■ TASK BRIEF ■
Exact copies of all entries are needed. Pictures are to be left out.

■ EXCERPTED RECORDS ■
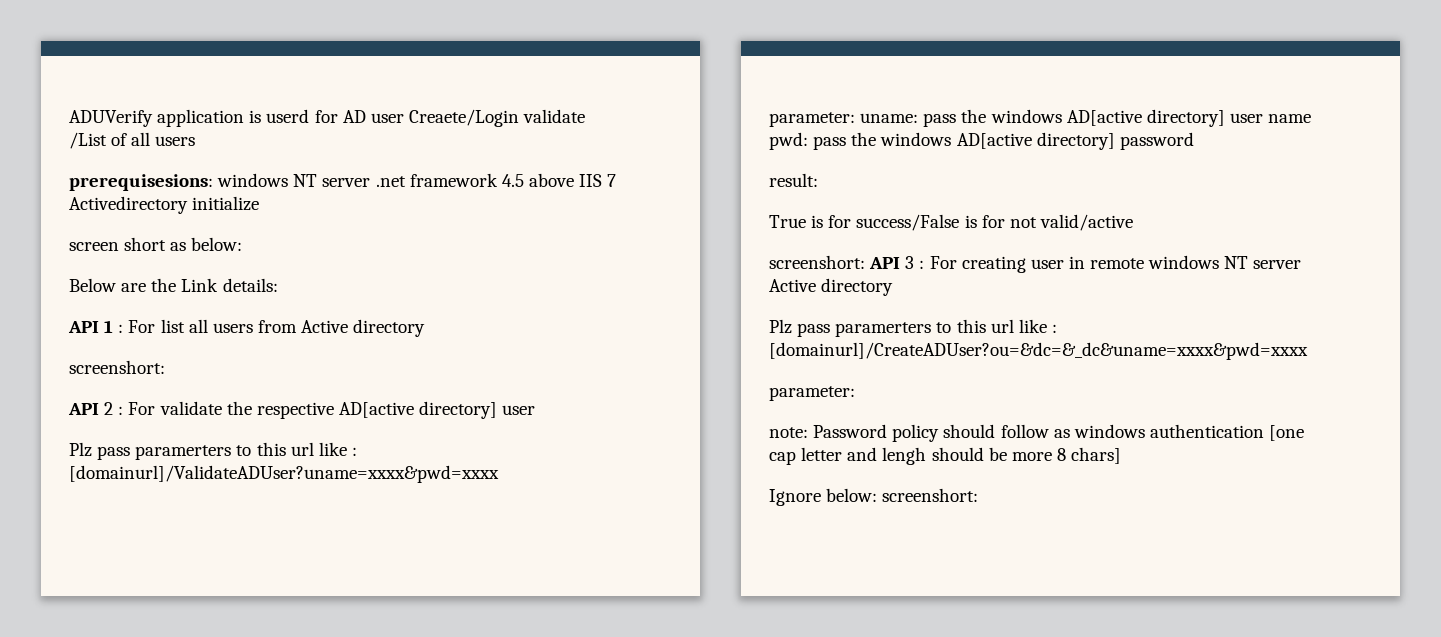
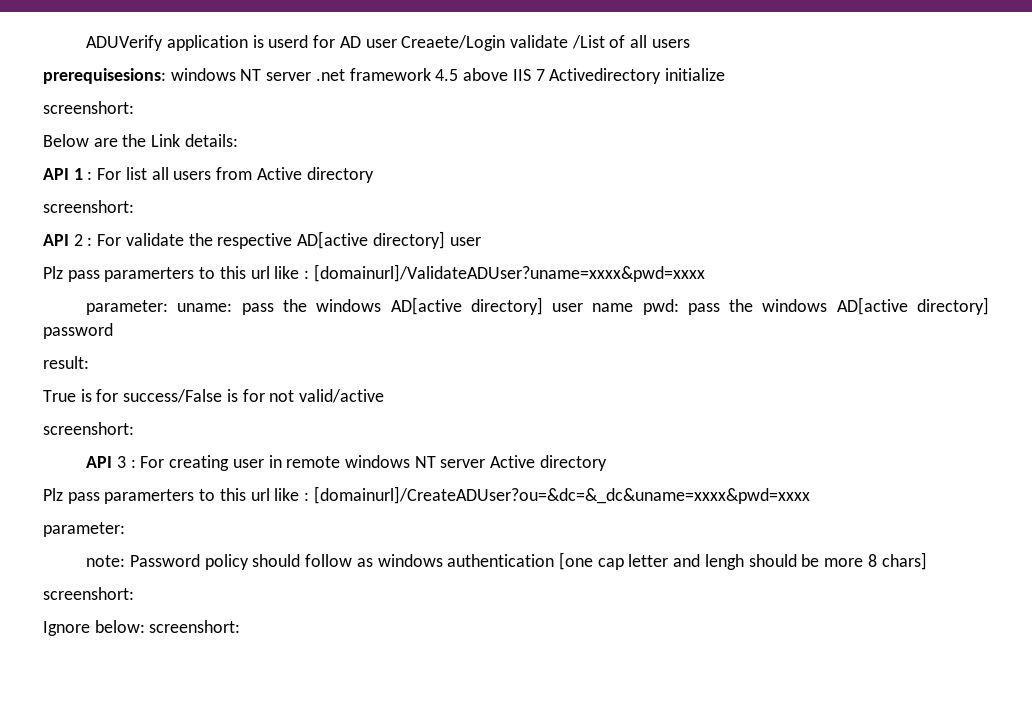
[69,237,243,251] screen short as below: -> [43,101,134,114] screenshort:
(865, 262) none -> (134, 428) //
(1122, 455) none -> [43,587,134,600] // screenshort:

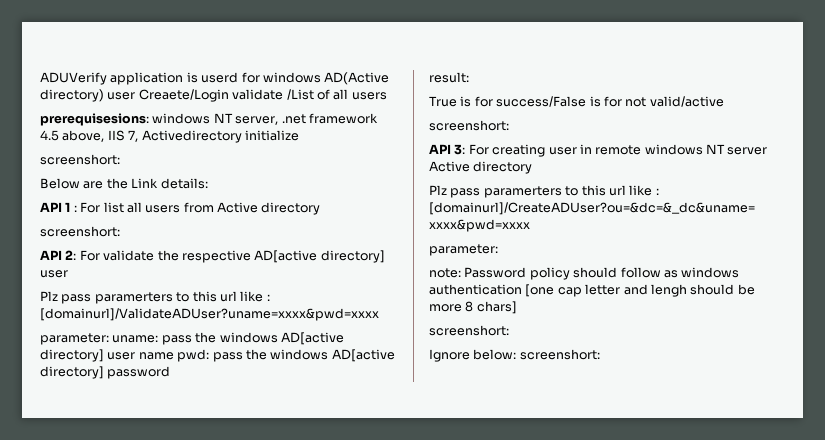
[339,36,361,48] AD -> [262,72,390,85] [40,89,104,102] windows AD(Active directory)
[266,72,312,81] server -> [235,116,279,125] server,
[463,68,545,81] above IIS 7 -> [62,130,139,142] above, IIS 7,
[73,234,93,246] 2 : -> [65,250,77,260] 2:
[116,456,136,468] 3 : -> [454,144,466,155] 3:

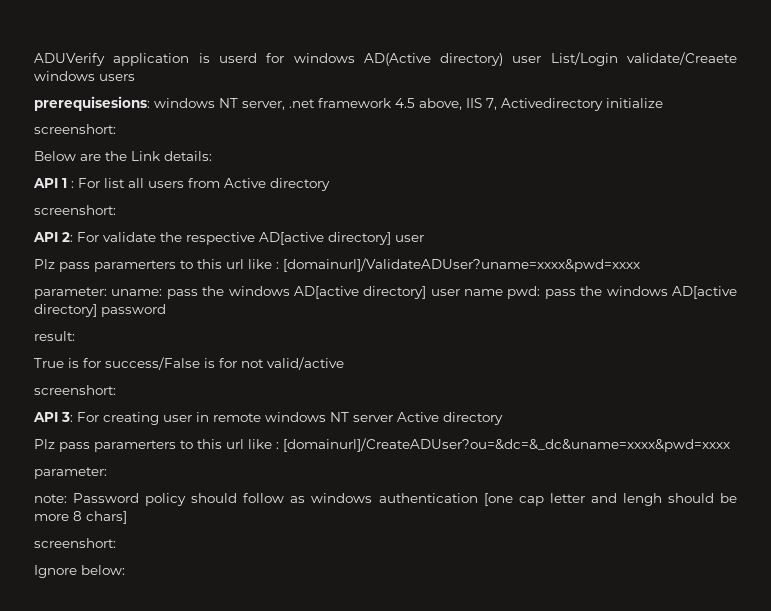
[138,89,349,102] Creaete/Login validate /List of all -> [550,52,737,66] [34,71,95,81] List/Login validate/Creaete windows
[519,349,600,360] screenshort: -> (125, 570) none

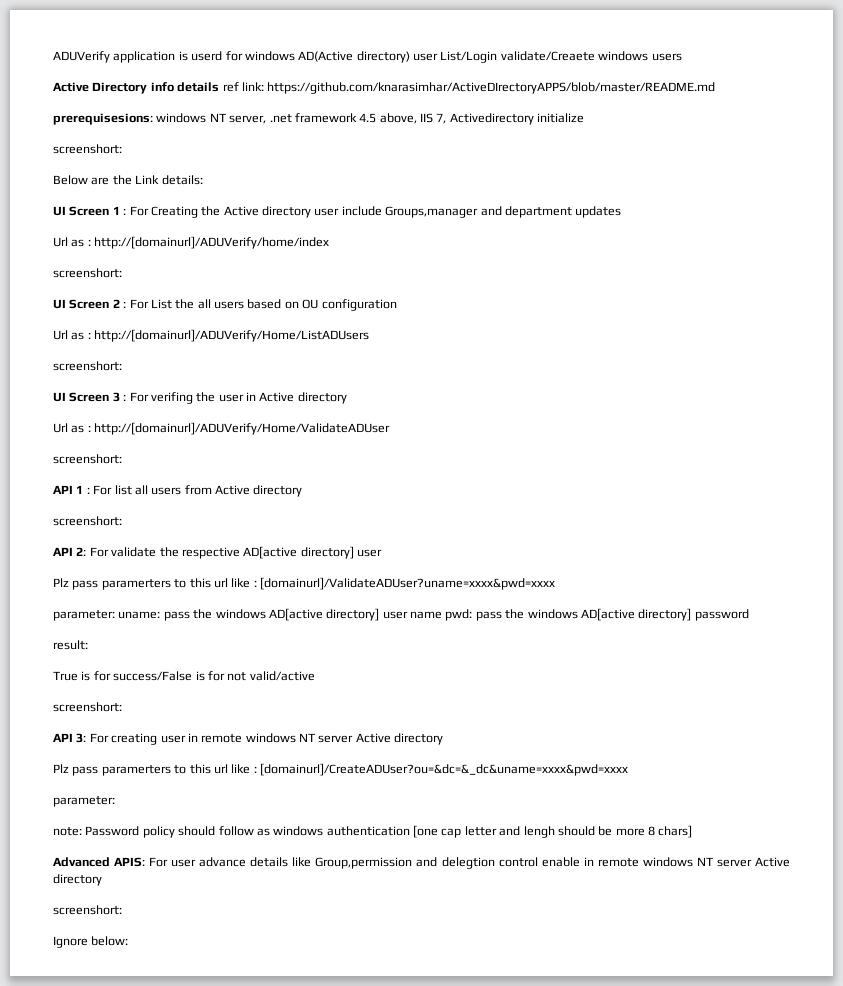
(135, 77) none -> [53,82,716,94] // Active Directory info details ref link: https://github.com/knarasimhar/ActiveDIrectoryAPPS/blob/master/README.md
(212, 156) none -> [53,206,622,218] [53,236,330,249] [53,268,122,278] [53,299,397,311] [53,329,370,342] [53,361,122,371] [53,392,347,404] [53,422,391,435] [53,454,122,464] // UI Screen 1 : For Creating the Active directory user include Groups,manager and department updates // Url as : http://[domainurl]/ADUVerify/home/index // screenshort: // UI Screen 2 : For List the all users based on OU configuration // Url as : http://[domainurl]/ADUVerify/Home/ListADUsers // screenshort: // UI Screen 3 : For verifing the user in Active directory // Url as : http://[domainurl]/ADUVerify/Home/ValidateADUser // screenshort:
(127, 517) none -> [53,857,790,869] [53,874,102,886] // Advanced APIS: For user advance details like Group,permission and delegtion control enable in remote windows NT server Active directory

■ SOLUTION TO THIS TASK ■
[69,237,243,251] screen short as below: -> [43,101,134,114] screenshort:
(865, 262) none -> (134, 428) //
(1122, 455) none -> [43,587,134,600] // screenshort:

[339,36,361,48] AD -> [262,72,390,85] [40,89,104,102] windows AD(Active directory)
[266,72,312,81] server -> [235,116,279,125] server,
[463,68,545,81] above IIS 7 -> [62,130,139,142] above, IIS 7,
[73,234,93,246] 2 : -> [65,250,77,260] 2:
[116,456,136,468] 3 : -> [454,144,466,155] 3:

[138,89,349,102] Creaete/Login validate /List of all -> [550,52,737,66] [34,71,95,81] List/Login validate/Creaete windows
[519,349,600,360] screenshort: -> (125, 570) none

(135, 77) none -> [53,82,716,94] // Active Directory info details ref link: https://github.com/knarasimhar/ActiveDIrectoryAPPS/blob/master/README.md
(212, 156) none -> [53,206,622,218] [53,236,330,249] [53,268,122,278] [53,299,397,311] [53,329,370,342] [53,361,122,371] [53,392,347,404] [53,422,391,435] [53,454,122,464] // UI Screen 1 : For Creating the Active directory user include Groups,manager and department updates // Url as : http://[domainurl]/ADUVerify/home/index // screenshort: // UI Screen 2 : For List the all users based on OU configuration // Url as : http://[domainurl]/ADUVerify/Home/ListADUsers // screenshort: // UI Screen 3 : For verifing the user in Active directory // Url as : http://[domainurl]/ADUVerify/Home/ValidateADUser // screenshort:
(127, 517) none -> [53,857,790,869] [53,874,102,886] // Advanced APIS: For user advance details like Group,permission and delegtion control enable in remote windows NT server Active directory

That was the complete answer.